Depuis le 19 septembre, la journaliste indépendante Huang Xueqin, figure du mouvement #MeToo, est perdue dans le trou noir du système policier chinois. Sa famille et ses amis ont perdu tout contact avec elle.
Selon les maigres informations recueillies par ses proches, Sophia Huang – son nom en anglais – a été arrêtée par la police de Canton alors que la jeune femme, qui est âgée de 33 ans, s’apprêtait à se rendre à Hong Kong, puis en Grande-Bretagne, où elle avait prévu d’étudier à l’université du Sussex.

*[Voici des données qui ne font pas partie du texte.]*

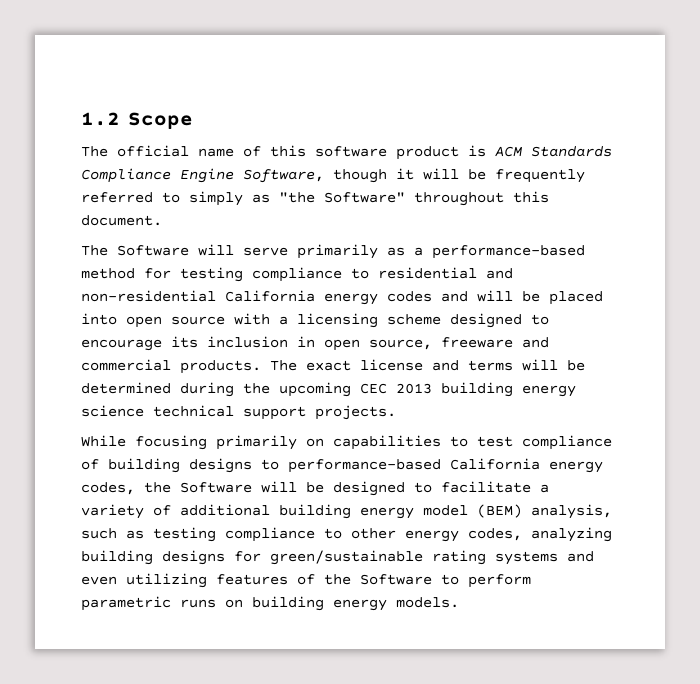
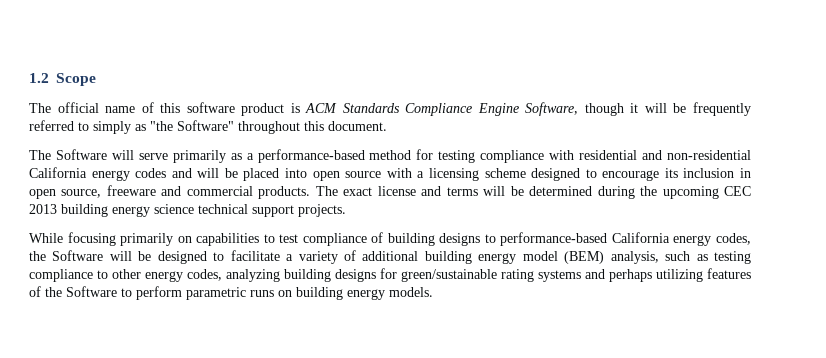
- The Software will serve primarily as a performance-based method for testing compliance to residential and non-residential California energy codes and will be placed into open source with a licensing scheme designed to encourage its inclusion in open source, freeware and commercial products.
+ The Software will serve primarily as a performance-based method for testing compliance with residential and non-residential California energy codes and will be placed into open source with a licensing scheme designed to encourage its inclusion in open source, freeware and commercial products.
- While focusing primarily on capabilities to test compliance of building designs to performance-based California energy codes, the Software will be designed to facilitate a variety of additional building energy model (BEM) analysis, such as testing compliance to other energy codes, analyzing building designs for green/sustainable rating systems and even utilizing features of the Software to perform parametric runs on building energy models.
+ While focusing primarily on capabilities to test compliance of building designs to performance-based California energy codes, the Software will be designed to facilitate a variety of additional building energy model (BEM) analysis, such as testing compliance to other energy codes, analyzing building designs for green/sustainable rating systems and perhaps utilizing features of the Software to perform parametric runs on building energy models.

En 2019, elle avait passé trois mois en détention sous l’accusation d’avoir « attisé des querelles et provoqué des troubles » – une charge fréquemment utilisée par le régime communiste pour réduire au silence les voix dissidentes. Il lui était reproché d’avoir couvert les manifestations en faveur de la démocratie de 2019 dans l’ancienne colonie britannique. Elle avait notamment rendu compte, sur son blog, d’une des manifestations les plus imposantes, celle du 9 juin.
Un poster de 2019 lors de la première arrestation de Sophia Huang.
Elle concluait par ces mots : « Peut-être que, sous la puissante machine de l’État-parti, l’ignorance et la peur peuvent être entretenues, l’information et les nouvelles peuvent être bloquées, la réalité et la vérité peuvent être déformées. Mais après en avoir fait l’expérience directe et en avoir été témoin, on ne peut feindre l’ignorance, on ne peut renoncer à enregistrer, on ne peut rester assis et attendre. Les ténèbres ne connaissent pas de limites, et la seule lueur de vérité et de lumière qui reste ne doit jamais être abandonnée. »
La disparition de Huang est inquiétante, car le gouvernement chinois a de plus en plus recours à la détention pour réprimer la dissidence politique.
La Fédération internationale des journalistes
Cette journaliste, spécialisée notamment dans les questions de genre, s’était fait connaître en 2017 pour avoir été la première à rendre publique l’agression sexuelle dont elle avait été victime lorsqu’elle travaillait pour des médias d’État, ouvrant la voie à d’autres prises de parole sous le hashtag #WoYeShi (#MeToo en mandarin). Elle avait créé une plateforme numérique pour prodiguer assistance et conseils aux femmes victimes d’agressions sexuelles.
Par son engagement, elle est devenue une personne à abattre. Un de ses amis, qui l’accompagnait, Wang Jianbing, militant engagé dans la défense des travailleurs atteints de maladies professionnelles, a également été interpellé le 19 septembre. Ils seraient tous deux accusés d’« incitation à la subversion du pouvoir de l’État » pour s’être réunis avec des connaissances chez Wang Jianbing.
Ils ont été placés en « surveillance résidentielle dans un lieu désigné », une forme de détention utilisée fréquemment pour ceux qui sont soupçonnés de mettre en danger la sécurité de l’État. Elle permet de détenir des suspects dans un lieu inconnu jusqu’à six mois, sans accès à un avocat et sans information à la famille sur le lieu. Sauf après accord de la police. Pour les organisations des droits de l’homme, il s’agit de « disparition forcée ».
Dans un communiqué, la Fédération internationale des journalistes a affiché sa solidarité avec Huang, « qui a été continuellement harcelée par les autorités chinoises pour avoir attiré l’attention sur des questions importantes d’intérêt public ». « La disparition de Huang est inquiétante, car le gouvernement chinois a de plus en plus recours à la détention pour réprimer la dissidence politique », a ajouté l’ONG. De son côté, Reporters sans frontières (RSF) a appelé à « sa libération immédiate ainsi que celle de tous les autres journalistes et défenseurs de la liberté de la presse sous les verrous en Chine ». Selon RSF, la Chine est la plus grande prison au monde pour les journalistes, avec au moins 122 détenus.